Re: [PATCHv4 5/6] Allow setting O_NONBLOCK flag for new sockets

public inbox for linux-kernel@vger.kernel.org
 help / color / mirror / Atom feed

From: "H. Peter Anvin" <hpa@zytor.com>
To: Ulrich Drepper <drepper@redhat.com>
Cc: Linus Torvalds <torvalds@linux-foundation.org>,
	David Miller <davem@davemloft.net>,
	linux-kernel@vger.kernel.org, akpm@linux-foundation.org,
	mingo@elte.hu, tglx@linutronix.de
Subject: Re: [PATCHv4 5/6] Allow setting O_NONBLOCK flag for new sockets
Date: Mon, 26 Nov 2007 16:14:49 -0800	[thread overview]
Message-ID: <474B6179.4040508@zytor.com> (raw)
In-Reply-To: <474B55F5.1050706@redhat.com>

Ulrich Drepper wrote:
> -----BEGIN PGP SIGNED MESSAGE-----
> Hash: SHA1
> 
> H. Peter Anvin wrote:
>> The 6-word limit is a red herring.  There is at least two ways to deal
>> with it (and this doesn't mean wiping the legacy stuff we already have):
>>
>> - Let each architecture pick a calling convention and redefine the
>> architecture-independent bits to take an arbitrary number of arguments.
>>  This is a one-time panarchitectural change.
>> [...]
> 
> Just think beyond wishful thinking for a moment.  What does it take to
> come up with something completely new and grand?
> 
> Let's start at the basic: you need to signal that the new syscall
> calling convention is used.  Since the syscall entry code is limited (at
> least the likes of syscall/sysenter, it would be easy enough to use int
> $0x81 in addition to int $0x80) you would have to extend the use of the
> syscall number while keeping binary compatibility.  This means
> additional costs for every single syscall.

No.

I already said I'm not looking at changing the calling convention for 
existing syscalls.  I don't think that makes sense.  (The only realistic 
exception to that is that if we really want a small number (16 or less) 
of flags fully orthogonal to the system call table, I guess it might 
make sense to stuff those in the high bits of the system call register. 
  However, I am a bit concerned about the auditability of that.)

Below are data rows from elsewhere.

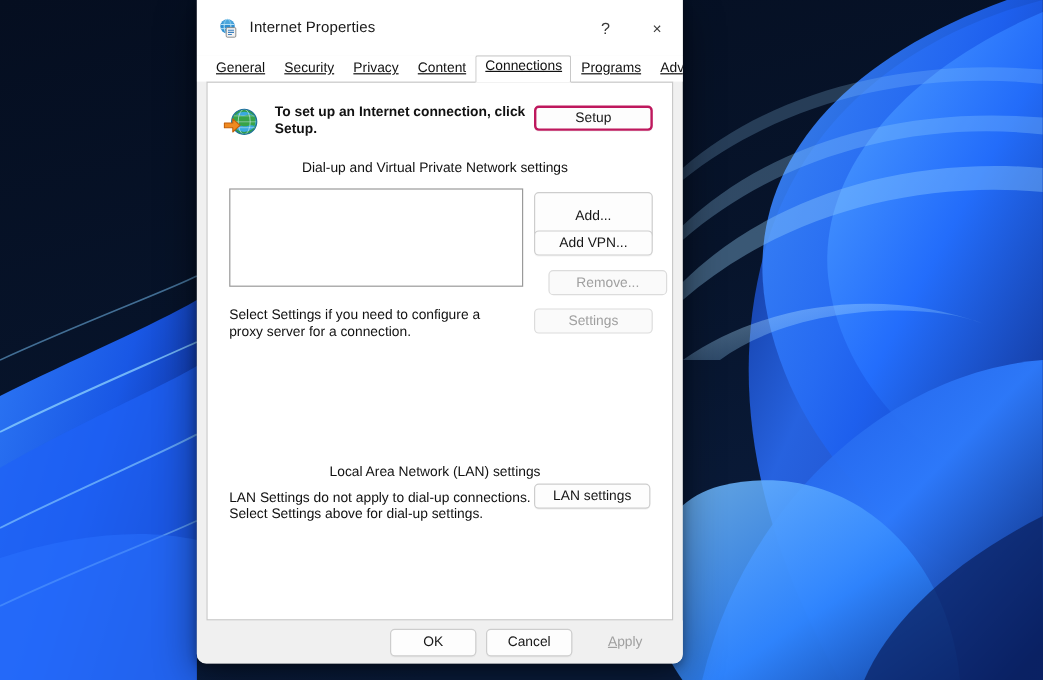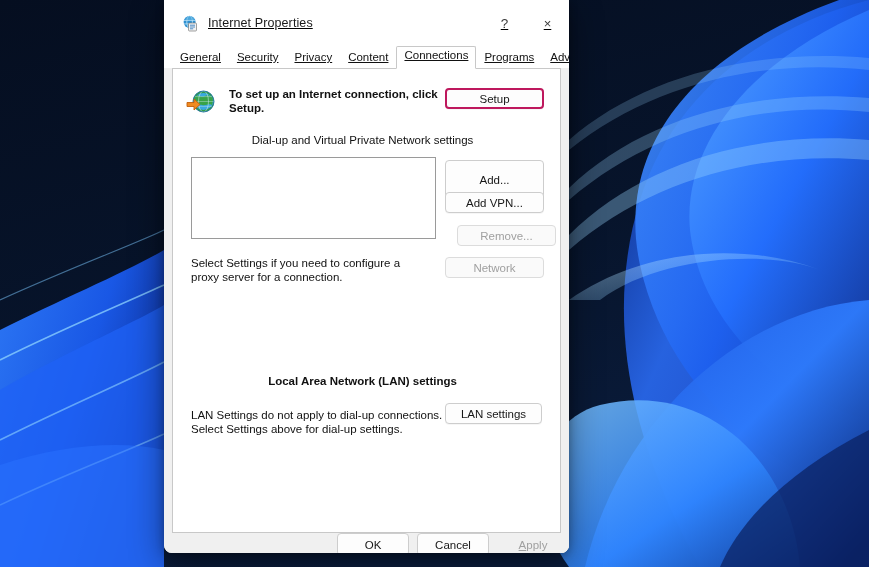"Internet Properties" #titlebar { text-decoration: underline -> none }
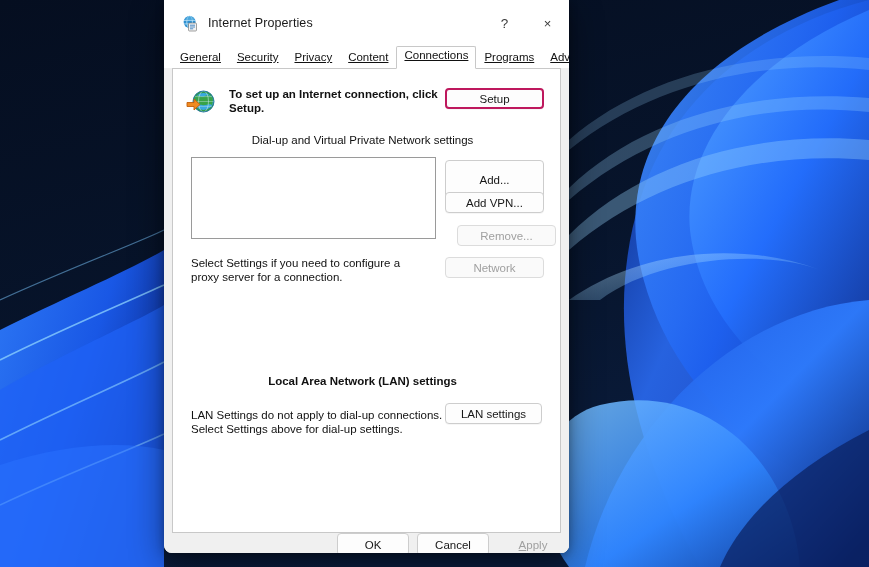"Network" div.btn { text: Network -> Settings }
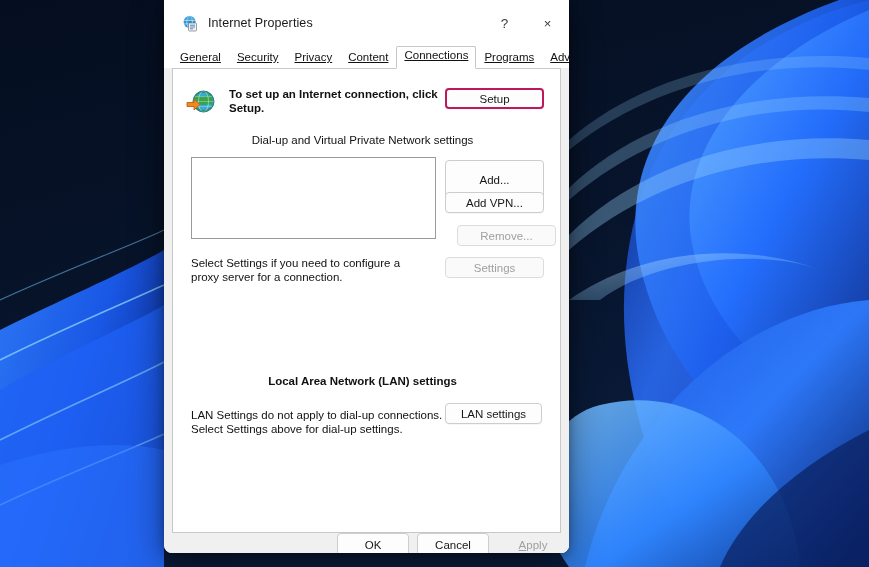"Local Area Network (LAN) settings" div.group-header { font-weight: bold -> none; top: 306px -> 319px }
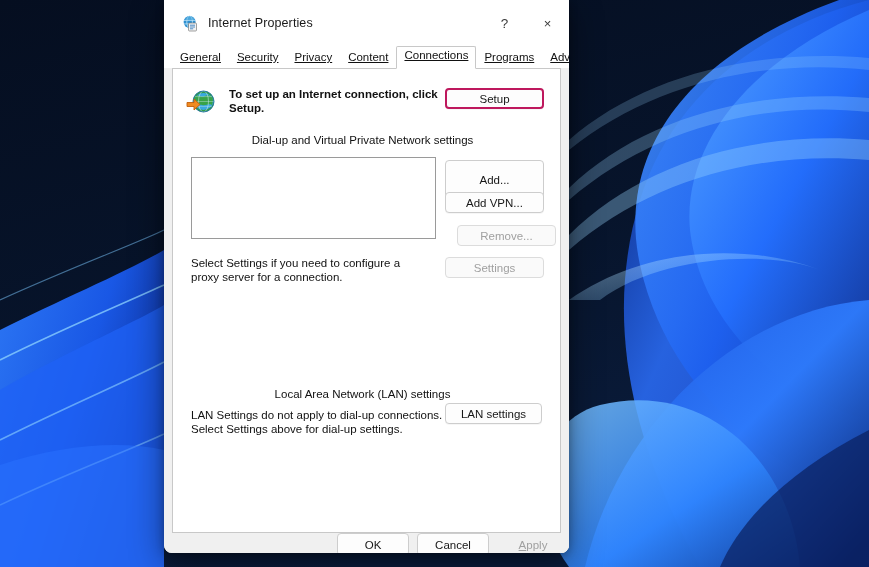"OK" #footer { align-items: none -> center; height: 20px -> 36px; padding-right: 0 -> 12px }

> Once you're past that, how do you implement the expandable syscall
> parameter count?  There are two ways:
> 
> - - pass to the real sys_* implementations the number of provided syscall
> parameters and have each function figure out what this means
> 
> - - dynamically construct a call to the sys_* functions where the syscall
> magic adds an appropriate number of parameters filled with zeros.  This
> is quite complicated and, more importantly, it requires that you have
> code/data somewhere which specifies how many parameters each of the
> sys_* function actually requires.  The actual sys_* code and the data
> has to be kept in sync at all times.  A maintenance nightmare.

Hardly so, as evidenced by the fact that we have successfully done so 
for 15 years already; a number of Linux architectures require this 
information for the existing system calls.

> The handling of syscalls with many parameters should not at all be a
> driver of this design at all.  Syscalls shouldn't be that complicated, I
> completely agree with ingo.

You *ARE* introducing additional syscall parameters, regardless if 
you're admitting it or not.  It's exactly what you're doing, and by 
making those parameters hidden, all we're accomplishing is:

- a penalty any time those parameters have to be invoked,
- a good possibility that all the combinations are not audited.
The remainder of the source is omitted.